Le tourisme est sans doute le meilleur moyen de pratiquer le respect dont ces pays ont tant besoin.
Propos recueillis par Patrick Lopez
(1) Chiisme et sunnisme, deux grands courants de pensée de l'islam qui ont divergé peu après la mort de Mahomet, aboutissant à une lutte sans merci entre les partisans d’Ali (son gendre) et les successeurs du prophète (califes arabes), aboutissant à l’assassinat d’Ali et de sa famille.(NDLR)
(2) Dans la région de Saada au nord-est du Yémen, nécessitant l’intervention armée de l’Arabie Saoudite (NDLR)
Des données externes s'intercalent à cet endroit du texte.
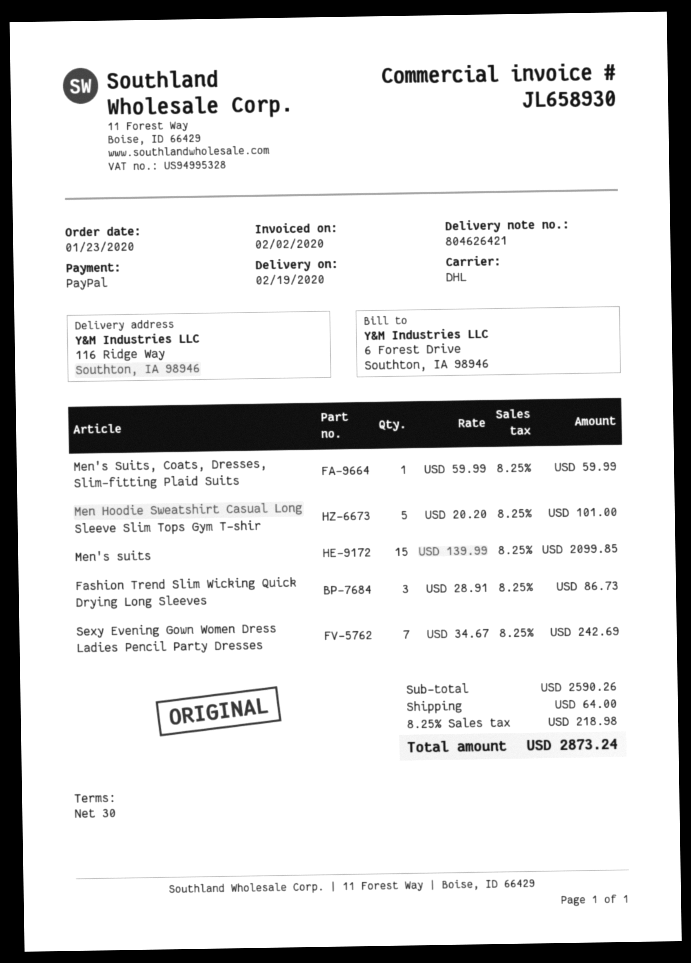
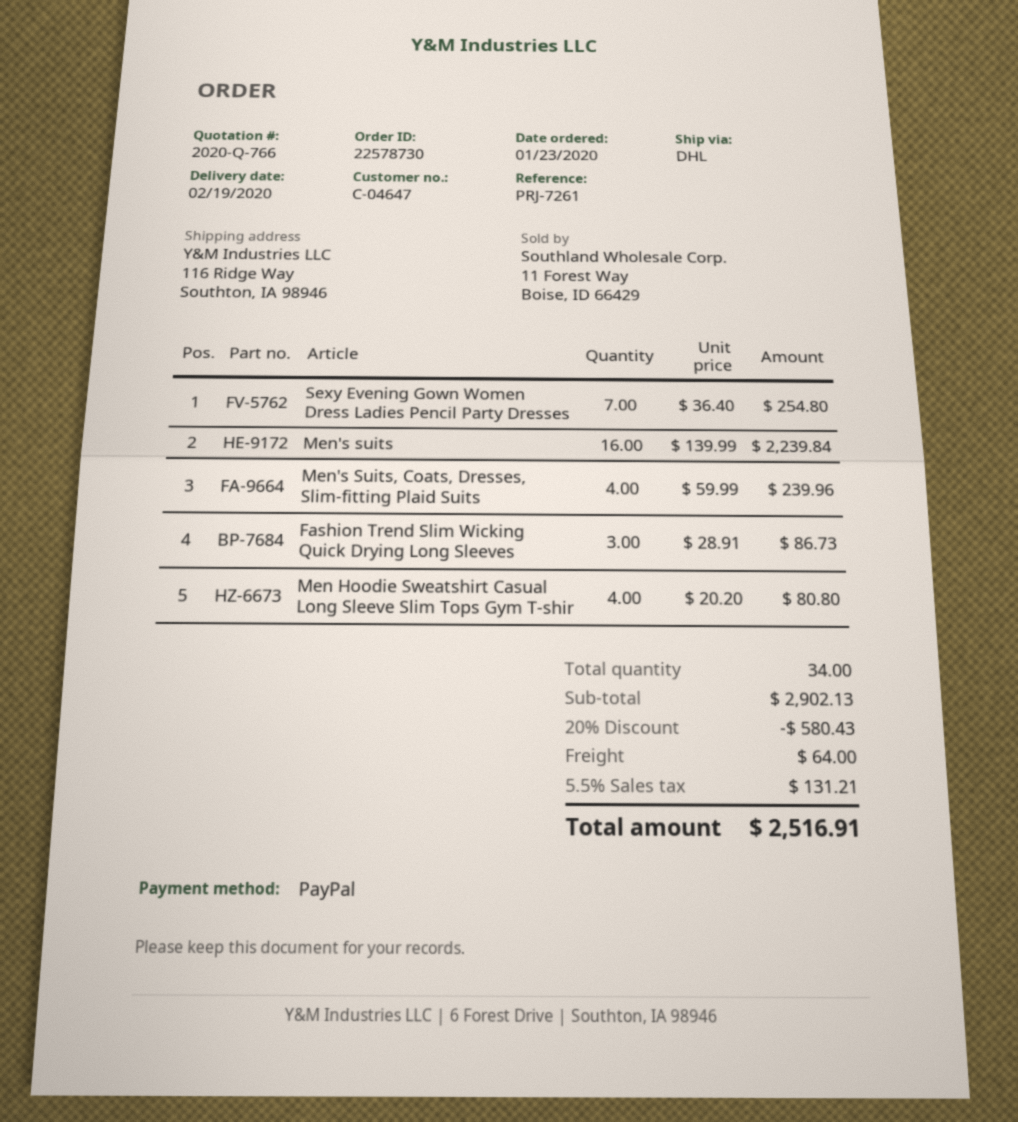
Men's Suits, Coats, Dresses, Slim-fitting Plaid Suits: 1 x 59.99 = 59.99 -> 4 x 59.99 = 239.96
Men Hoodie Sweatshirt Casual Long Sleeve Slim Tops Gym T-shir: 5 x 20.20 = 101.00 -> 4 x 20.20 = 80.80
Men's suits: 15 x 139.99 = 2099.85 -> 16 x 139.99 = 2239.84
Sexy Evening Gown Women Dress Ladies Pencil Party Dresses: 7 x 34.67 = 242.69 -> 7 x 36.40 = 254.80
subtotal: 2590.26 -> 2902.13
discount: none -> 20% = 580.43
tax: 8.25% = 218.98 -> 5.5% = 131.21
total: 2873.24 -> 2516.91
(*) L'interview d'Antoine Sfeir s'est déroulée à l'époque en mars 2011, avant la répression des manifestations à Deraa, NDLR.
 

Né à Beyrouth en 1948, Antoine Sfeir était journaliste et enseignant, directeur de la rédaction de la revue "Les Cahiers de l’Orient". Il présidait le Cerpo (Centre d’études et de réflexions sur le Proche-Orient) depuis 1990 ainsi que, depuis 2014, l'Institut libre d'étude des relations internationales (Ileri).
 
Il a collaboré à La Croix, à l’Express ainsi qu’à plusieurs revues comme Esprit Etudes. Il enseigne au Celsa (Paris IV La Sorbonne) et à l’Inalco. Il intervenait aussi à l’IHEDN à l’IHESS. Il est également l’auteur d’une série d’études sur la région du monde arabe à destination de l’administration française (ministères de la Défense et des Affaires Etrangères).
 
Il est l’auteur de nombreux ouvrages sur les religions : ("Dieu, Yahweh, Allâh, les grandes questions sur les trois religions, 100 réponses à des vraies questions d’enfants", Bayard Jeunesse 2004) ; sur l’islam et l’islamisme (notamment "Les Réseaux d’Allah", Plon, 2001) ; sur le communautarisme et la laïcité, il a publié avec René Andrau, "Liberté, Égalité, Islam", aux éditions Tallandier 2005 ; sur le Moyen-Orient avec en 2006 deux ouvrages, l’un avec Nicole Bacharan, "Américains, Arabes : l’affrontement" et l’autre chez Grasset sur les raisons véritables qui ont amené les Américains à intervenir en Irak "Vers l’Orient compliqué". Mais aussi "Al Qaïda menace la France" (Ed. le Cherche Midi 2007) ; "Israël survivra-t-il?" (avec Theo Klein ; ED de l’Archipel 2007) ; "Chrétiens d’Orient et s’ils disparaissaient?" (Bayard 2008) ; "Orient-Occident le choc ?" (avec Christian Chesnot, Ed. Calmann Levy 2009) ; "Le Dictionnaire géopolitique de l’islamisme" (sous la Direction) Ed. Bayard 2009.